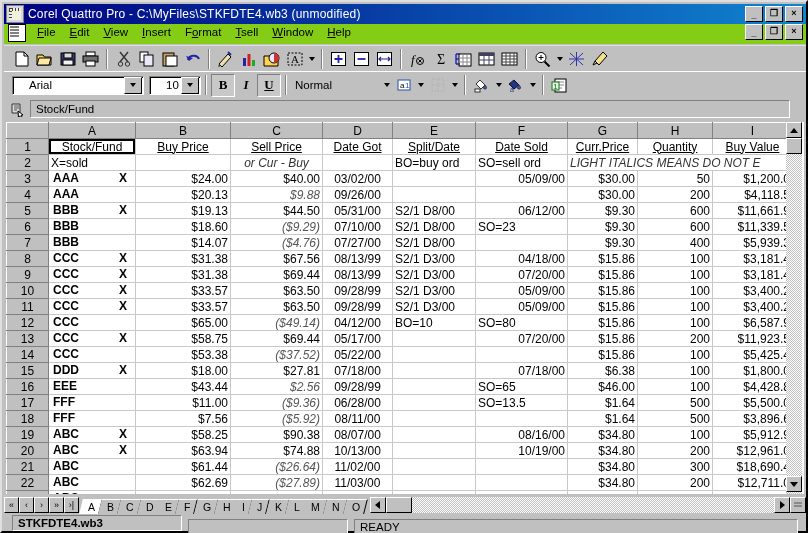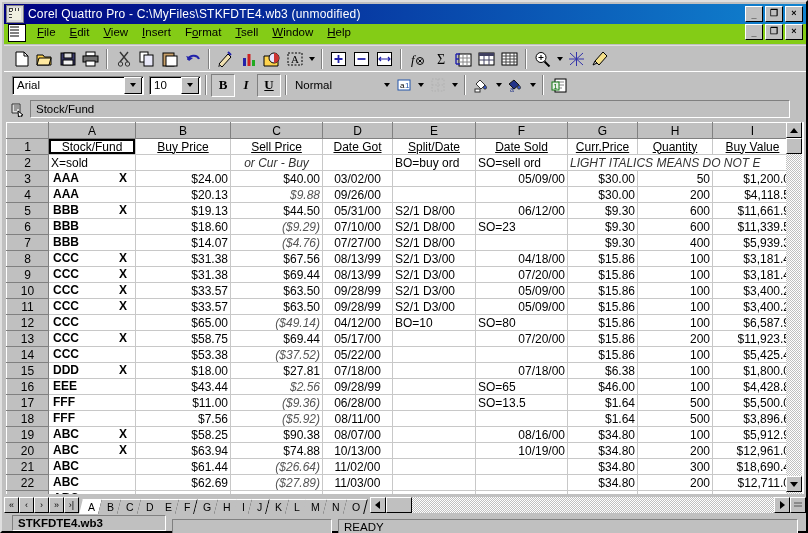--- a/index.html
+++ b/index.html
@@ -94,7 +94,7 @@
     border-right:1px solid #fff;border-bottom:1px solid #fff;
     box-shadow:inset 1px 1px 0 #000;
     display:flex;align-items:center;font-size:11.5px;color:#000;
-    padding-left:4px;box-sizing:border-box;flex:none;
+    padding-left:16px;box-sizing:border-box;flex:none;
   }
   .combo .cbtn{
     margin-left:auto;width:16px;height:15px;background:#c0c0c0;

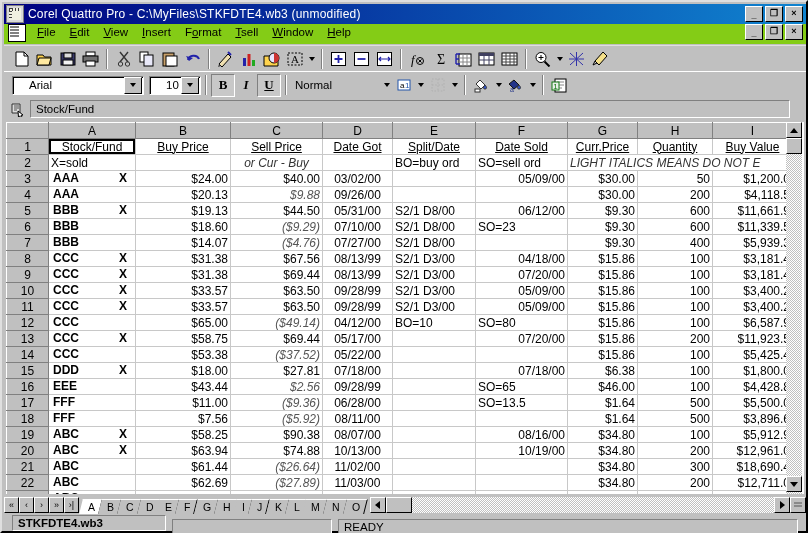--- a/index.html
+++ b/index.html
@@ -982,7 +982,7 @@
   </div>
 
   <div class="statusbar">
-    <div class="spanel" style="width:154px;margin-left:8px;">STKFDTE4.wb3</div>
+    <div class="spanel" style="width:170px;margin-left:8px;">STKFDTE4.wb3</div>
     <div class="spanel plain" style="width:160px;margin-left:6px;"></div>
     <div class="spanel plain" style="flex:1;margin-left:6px;margin-right:8px;">READY</div>
   </div>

-- -- --

# Aim of the exercise:
Scan the records above for the string "margin", and copy every line where it turns up.

# Solution to the problem:
     margin-left:auto;width:16px;height:15px;background:#c0c0c0;
-    <div class="spanel" style="width:154px;margin-left:8px;">STKFDTE4.wb3</div>
+    <div class="spanel" style="width:170px;margin-left:8px;">STKFDTE4.wb3</div>
     <div class="spanel plain" style="width:160px;margin-left:6px;"></div>
     <div class="spanel plain" style="flex:1;margin-left:6px;margin-right:8px;">READY</div>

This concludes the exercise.